Typical ADR may involve one or more of the following: mediation, negotiation, arbitration, and collaborative law.
Each of the above-mentioned methods requires special training. My purpose here is to give readers a brief overview of all these methods. If you need further assistance, please feel free to contact my office at 416 433 5531.
One advantage of ADR over litigation is that parties have more control over the process and the final outcome, depending on the method chosen. The participation is generally voluntary, except for court-mandated mediation sessions. Today I’d like to discuss negotiation and mediation.
In negotiation, participation is voluntary. Parties indicate their respective positions on the matter and try to come to a mutually acceptable solution. In negotiation no third-party is involved, but the parties may be represented by agents.
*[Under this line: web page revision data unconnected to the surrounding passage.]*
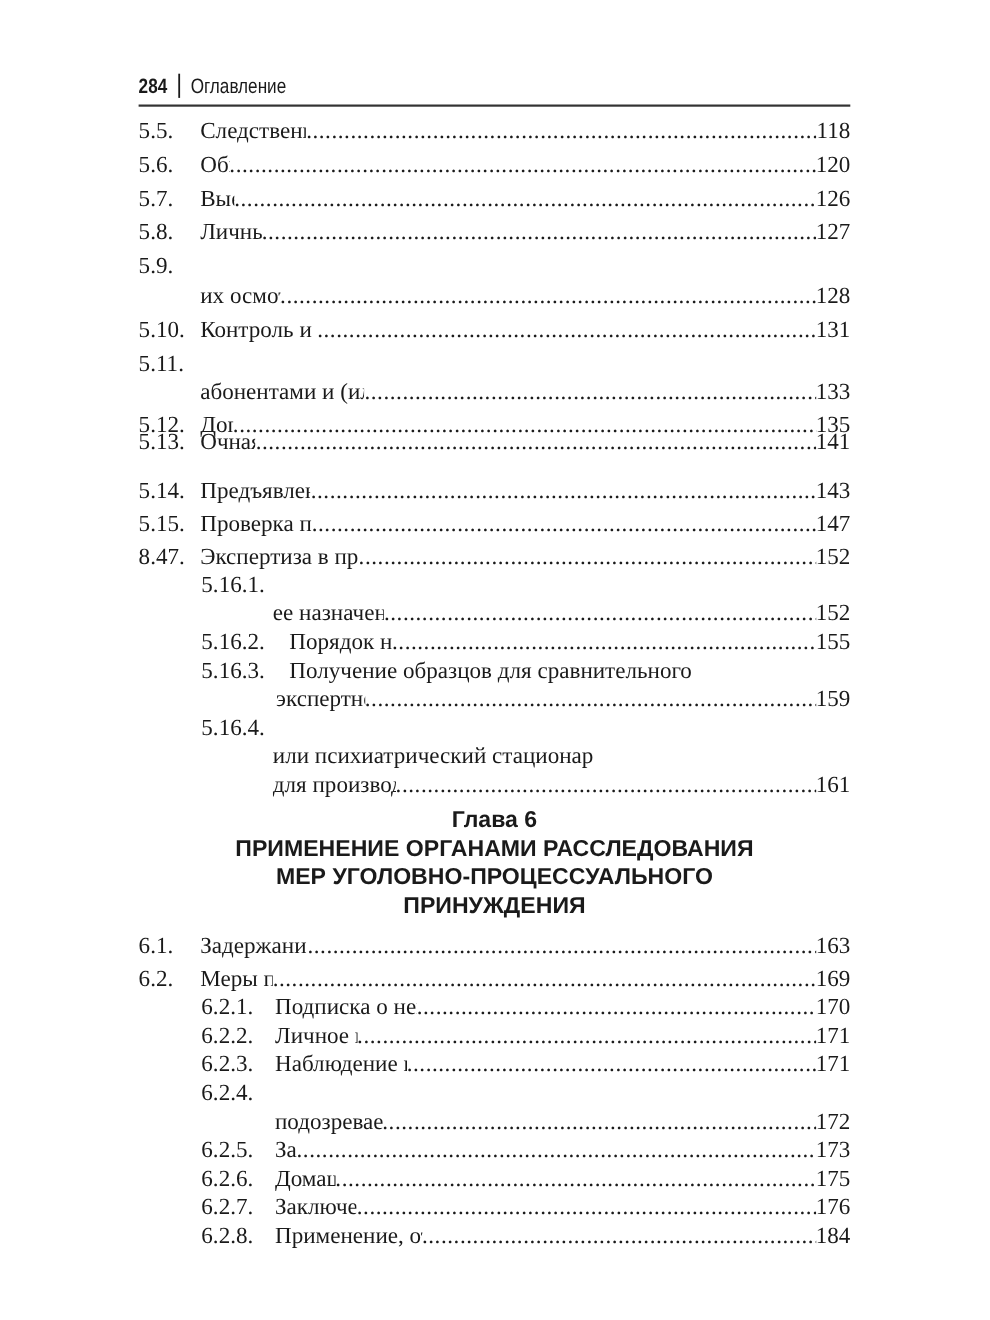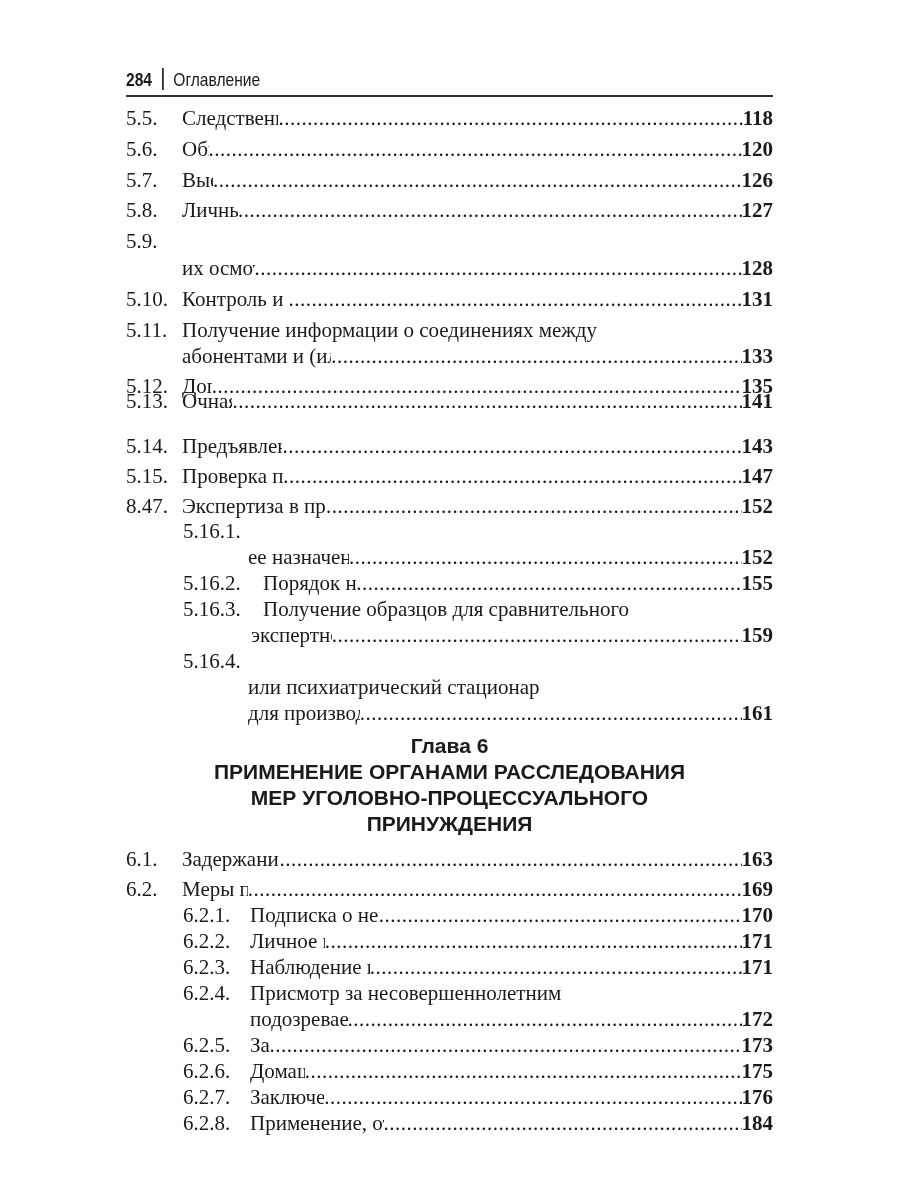--- a/index.html
+++ b/index.html
@@ -19,21 +19,21 @@
   .row {
     position: absolute; left: 126px; width: 647px; height: 28px;
     font-family: "Liberation Serif", serif; font-size: 21px; line-height: 28px;
     white-space: nowrap;
   }
   .num { position: absolute; top: 0; }
   .line { position: absolute; top: 0; right: 0; display: flex; align-items: baseline; }
   .line .txt { white-space: nowrap; overflow: hidden; }
   .line .dots { flex: 1 1 auto; overflow: hidden; white-space: nowrap; letter-spacing: 0.5px; }
   .line .dots::before { content: "................................................................................................................................................................................................................"; }
-  .line .pn { flex: 0 0 auto; font-weight: bold; }
+  .line .pn { flex: 0 0 auto; }
   .plain { position: absolute; top: 0; white-space: nowrap; }
 
   .chapter {
     position: absolute; left: 126px; width: 647px; text-align: center;
     font-family: Liberation Sans, sans-serif; font-weight: bold; font-size: 21px; line-height: 24px;
   }
 </style>
 </head>
 <body>
 
@@ -97,21 +97,20 @@
       <span class="num" style="left:0">5.10.</span>
       <div class="line" style="left:56px">
         <span class="txt">Контроль и запись переговоров</span>
           <span class="dots"></span>
           <span class="pn">131</span>
       </div>
     </div>
 
     <div class="row" style="top:316px">
       <span class="num" style="left:0">5.11.</span>
-      <span class="plain" style="left:56px">Получение информации о соединениях между</span>
     </div>
     <div class="row" style="top:342px">
       <div class="line" style="left:56px">
         <span class="txt">абонентами и (или) абонентскими устройствами</span>
           <span class="dots"></span>
           <span class="pn">133</span>
       </div>
     </div>
 
     <div class="row" style="top:372px">
@@ -250,21 +249,20 @@
       <span class="plain" style="left:57px">6.2.3.</span>
       <div class="line" style="left:124px">
         <span class="txt">Наблюдение командования воинской части</span>
           <span class="dots"></span>
           <span class="pn">171</span>
       </div>
     </div>
 
     <div class="row" style="top:979px">
       <span class="plain" style="left:57px">6.2.4.</span>
-      <span class="plain" style="left:124px">Присмотр за несовершеннолетним</span>
     </div>
     <div class="row" style="top:1005px">
       <div class="line" style="left:124px">
         <span class="txt">подозреваемым или обвиняемым</span>
           <span class="dots"></span>
           <span class="pn">172</span>
       </div>
     </div>
 
     <div class="row" style="top:1031px">

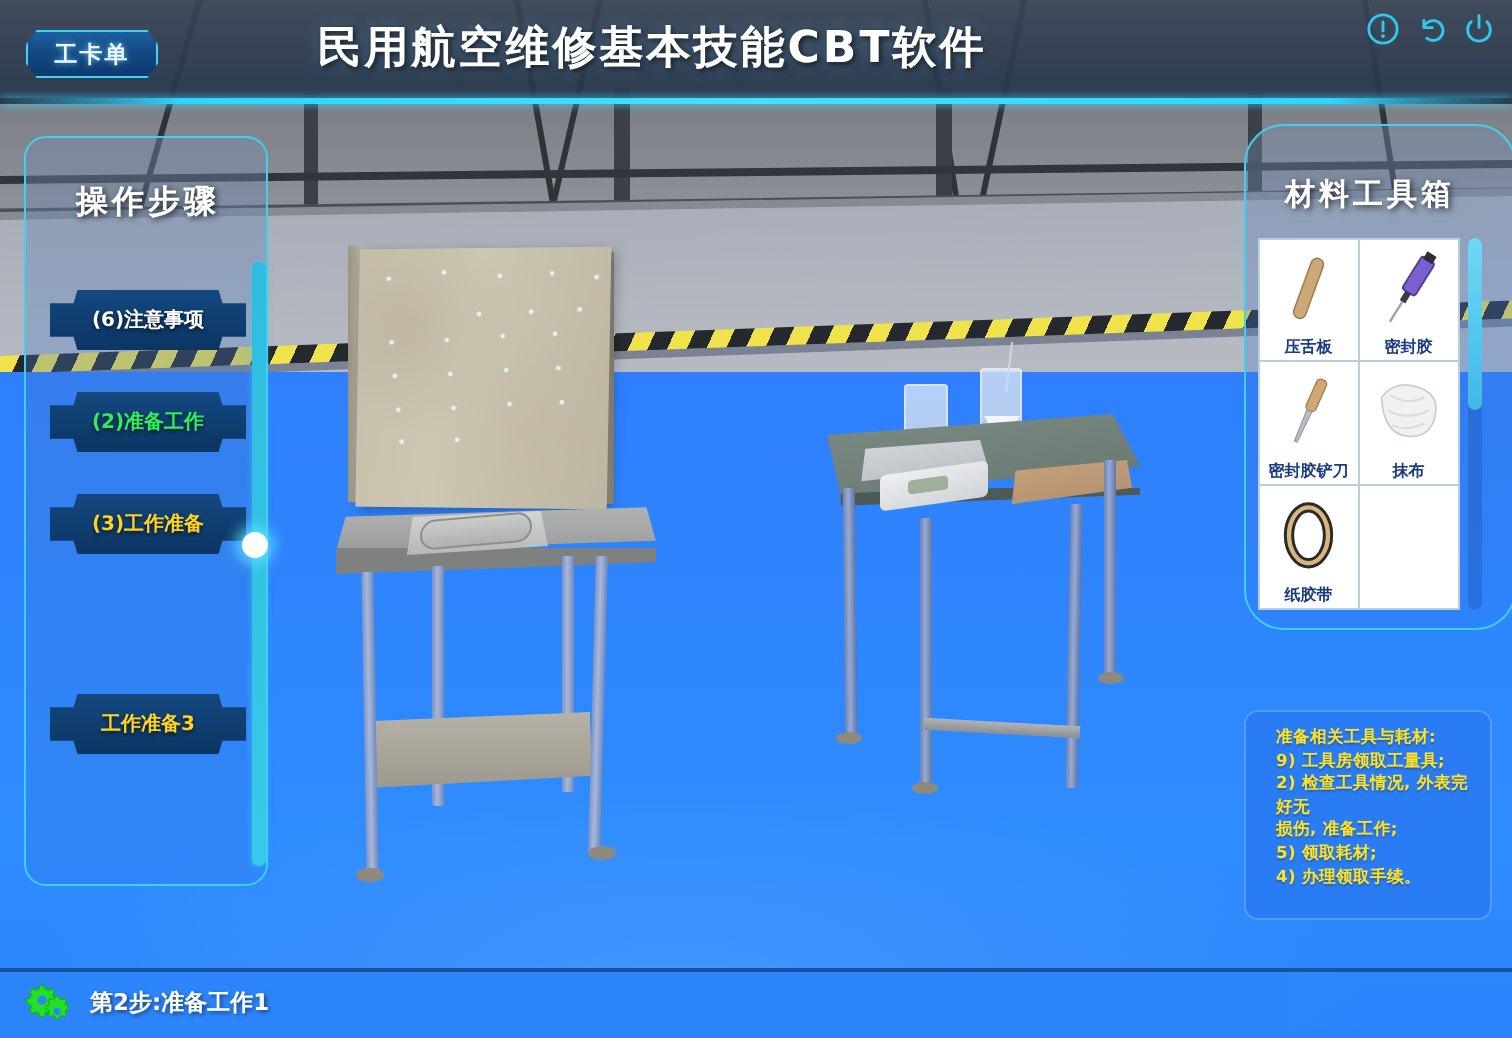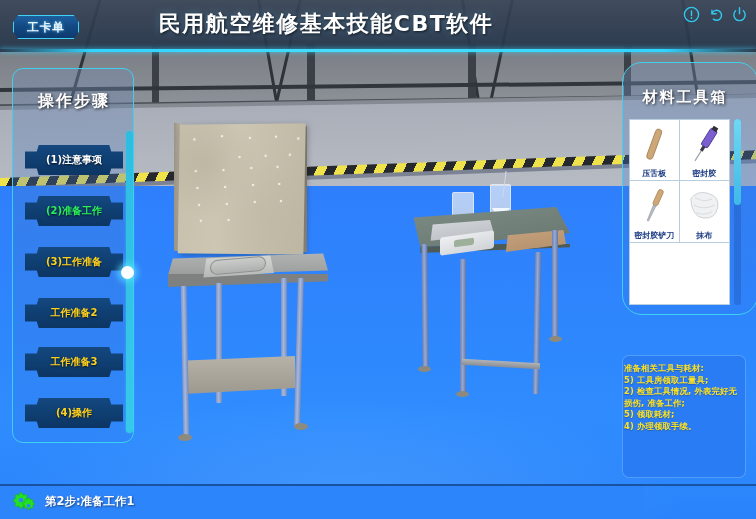--- a/index.html
+++ b/index.html
@@ -282,22 +282,22 @@
     position:absolute; left:111px; top:56px; width:7px; height:186px;
     background:rgba(30,80,170,0.35); border-radius:4px;
   }
   #tool-scroll-thumb {
     position:absolute; left:111px; top:56px; width:7px; height:86px;
     background:linear-gradient(180deg,#6fd8f5,#3fb9e6); border-radius:4px;
   }
 
   
   #instructions {
-    position:absolute; left:622px; top:355px; width:124px; height:123px;
-    background:#2a7cf5; border-radius:7px; padding:7px 5px 5px 1px;
+    position:absolute; left:622px; top:355px; width:124px; height:105px;
+    background:#2a7cf5; border-radius:7px; padding:7px 5px 5px 15px;
     border:1px solid rgba(120,190,255,0.5);
   }
   .instr-line {
     font-size:8.3px; font-weight:bold; color:#ffe31f; line-height:11.6px;
     letter-spacing:0.2px; text-shadow:0 1px 1px rgba(0,0,0,0.25);
   }
 
   
   #statusbar {
     position:absolute; left:0; bottom:0; width:644px; height:35px;
@@ -415,26 +415,24 @@
     </svg>
     <svg class="ticon" viewBox="0 0 24 24">
       <path d="M6.5 6.8 A8 8 0 1 0 17.5 6.8" fill="none" stroke="#2fc9ee" stroke-width="2" stroke-linecap="round"></path>
       <line x1="12" y1="2.5" x2="12" y2="11" stroke="#2fc9ee" stroke-width="2" stroke-linecap="round"></line>
     </svg>
   </div>
 </div>
 
 <div id="steps-panel">
   <div id="steps-title">操作步骤</div>
-  <div class="step-btn white" style="top:76px">(1)注意事项</div>
+  <div class="step-btn white" style="top:76px">(6)注意事项</div>
   <div class="step-btn green" style="top:127px">(2)准备工作</div>
   <div class="step-btn yellow" style="top:178px">(3)工作准备</div>
-  <div class="step-btn yellow" style="top:229px">工作准备2</div>
   <div class="step-btn yellow" style="top:278px">工作准备3</div>
-  <div class="step-btn yellow" style="top:329px">(4)操作</div>
   <div id="progress-track"></div>
   <div id="progress-dot"></div>
 </div>
 
 <div id="toolbox-panel">
   <div id="toolbox-title">材料工具箱</div>
   <div id="tool-grid">
 
     <div class="tool-cell">
       <div class="tool-art">
@@ -477,29 +475,38 @@
           <path d="M10 14 Q16 6 26 9 Q37 12 35 22 Q33 33 22 32 Q11 31 10 14 Z" fill="#f0f1f3" stroke="#c9ccd1" stroke-width="0.8"></path>
           <path d="M14 13 Q22 18 30 14" fill="none" stroke="#d8dade" stroke-width="0.9"></path>
           <path d="M13 20 Q22 25 32 20" fill="none" stroke="#d8dade" stroke-width="0.9"></path>
           <path d="M15 27 Q22 30 30 26" fill="none" stroke="#d8dade" stroke-width="0.9"></path>
         </svg>
       </div>
       <div class="tool-label">抹布</div>
     </div>
 
 
+    <div class="tool-cell">
+      <div class="tool-art">
+        <svg width="100%" height="100%" viewBox="0 0 46 40">
+          <ellipse cx="23" cy="20" rx="11" ry="15" fill="#d8b57d" stroke="#2a2a2a" stroke-width="1.4"></ellipse>
+          <ellipse cx="23" cy="20" rx="7.5" ry="11.5" fill="#ffffff" stroke="#2a2a2a" stroke-width="1.4"></ellipse>
+        </svg>
+      </div>
+      <div class="tool-label">纸胶带</div>
+    </div>
 
   </div>
   <div id="tool-scroll"></div>
   <div id="tool-scroll-thumb"></div>
 </div>
 
 <div id="instructions">
   <div class="instr-line">准备相关工具与耗材:</div>
-  <div class="instr-line">5)  工具房领取工量具;</div>
+  <div class="instr-line">9)  工具房领取工量具;</div>
   <div class="instr-line">2)  检查工具情况, 外表完好无</div>
   <div class="instr-line">损伤, 准备工作;</div>
   <div class="instr-line">5)  领取耗材;</div>
   <div class="instr-line">4)  办理领取手续。</div>
 </div>
 
 <div id="statusbar">
   <svg id="gears" viewBox="0 0 34 28">
     <g fill="#23e024" stroke="#18b018" stroke-width="0.8">
       <path d="M9 2 h3 l0.6 2.2 2.1 0.9 1.9-1.2 2.1 2.1-1.2 1.9 0.9 2.1 2.2 0.6 v3 l-2.2 0.6-0.9 2.1 1.2 1.9-2.1 2.1-1.9-1.2-2.1 0.9-0.6 2.2 h-3 l-0.6-2.2-2.1-0.9-1.9 1.2-2.1-2.1 1.2-1.9-0.9-2.1-2.2-0.6 v-3 l2.2-0.6 0.9-2.1-1.2-1.9 2.1-2.1 1.9 1.2 2.1-0.9z"></path>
Mediation is similar to negotiation in many aspects, except that a neutral third-party is brought in to facilitate the settlement process. This third party is called the mediator. Although the mediator generally has some control over the process (e.g. when to take a break), he or she cannot impose an outcome on the parties.
In certain jurisdictions, there is “compulsory mediation.” It refers to the mandated mediation under the Rules of Civil Procedure during the litigation process. Under compulsory mediation, parties must attend a mediation session together before the matter may proceed before the court. However, the mediator doesn’t have authority to bind the parties to an agreement.